**Source data**
[Start of section]

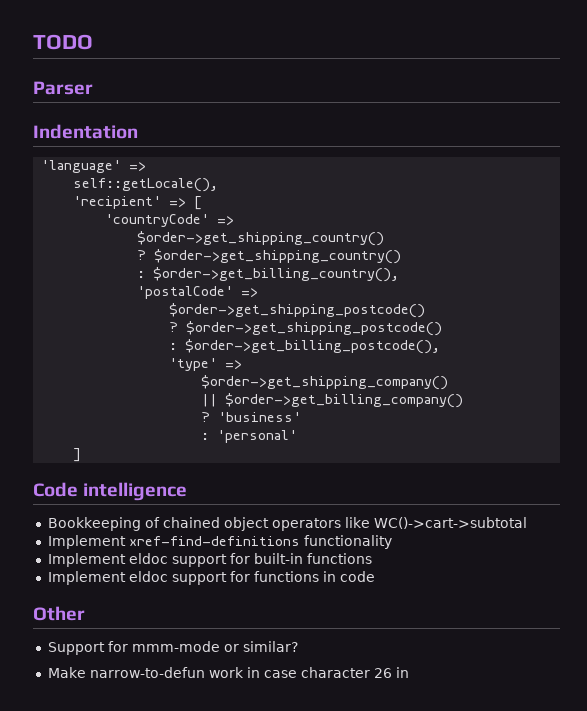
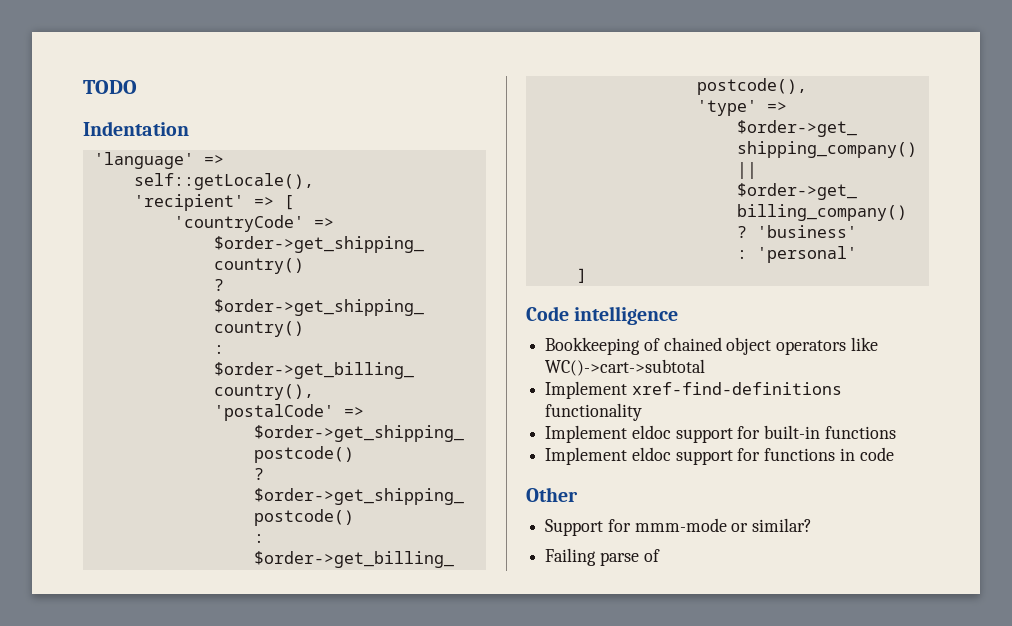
- Parser
- Make narrow-to-defun work in case character 26 in
+ Failing parse of

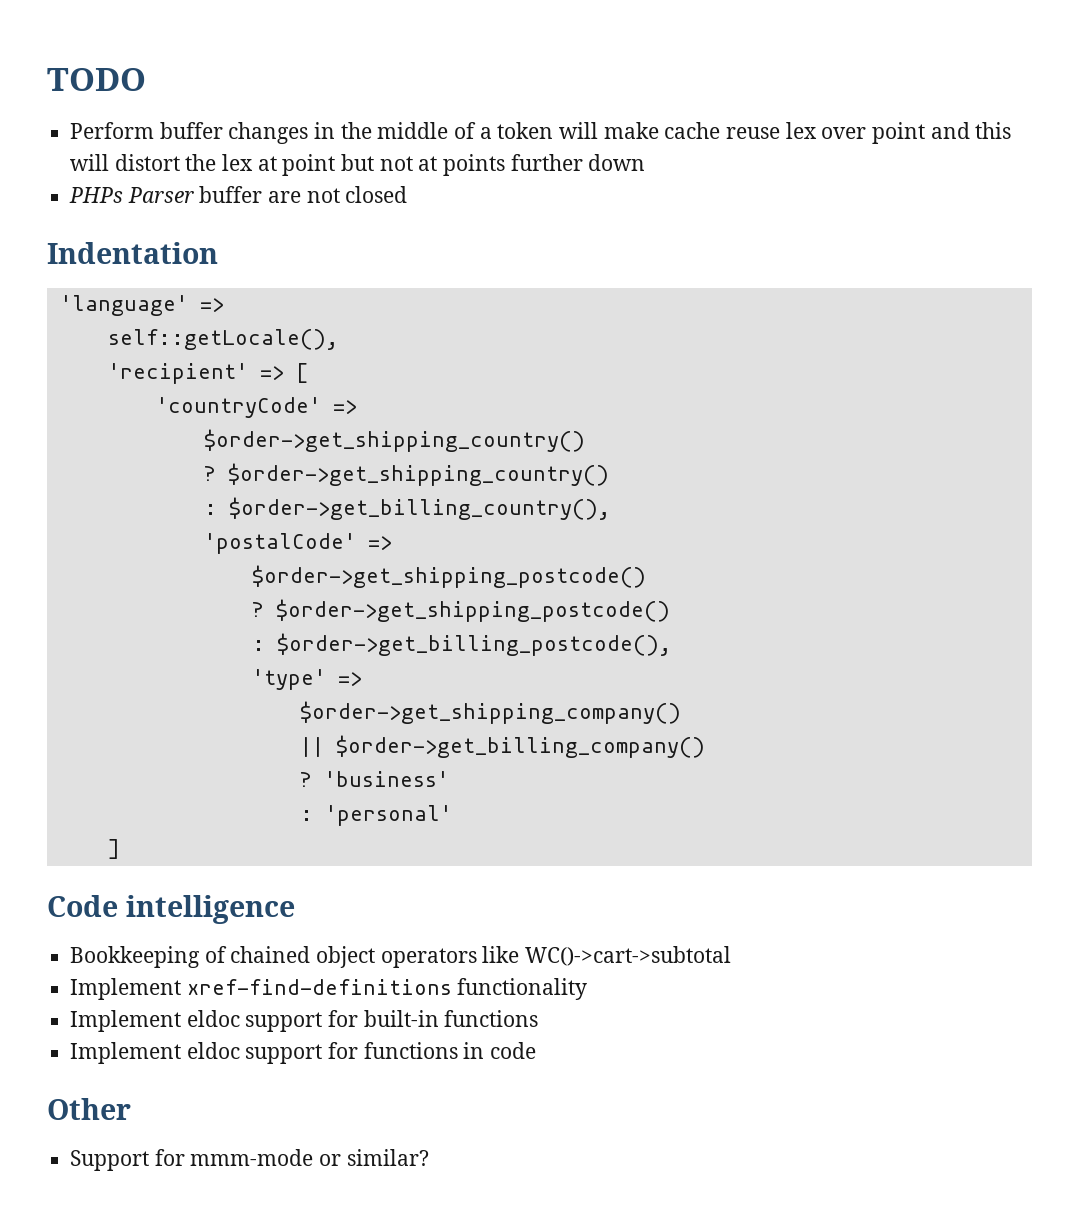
+ Perform buffer changes in the middle of a token will make cache reuse lex over point and this will distort the lex at point but not at points further down
+ PHPs Parser buffer are not closed
- Failing parse of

[End of section]

**What is needed**
Reproduce the listing exactly, but keep its images out of the copy.

**Response to the task**
- Parser
- Make narrow-to-defun work in case character 26 in
+ Failing parse of

+ Perform buffer changes in the middle of a token will make cache reuse lex over point and this will distort the lex at point but not at points further down
+ PHPs Parser buffer are not closed
- Failing parse of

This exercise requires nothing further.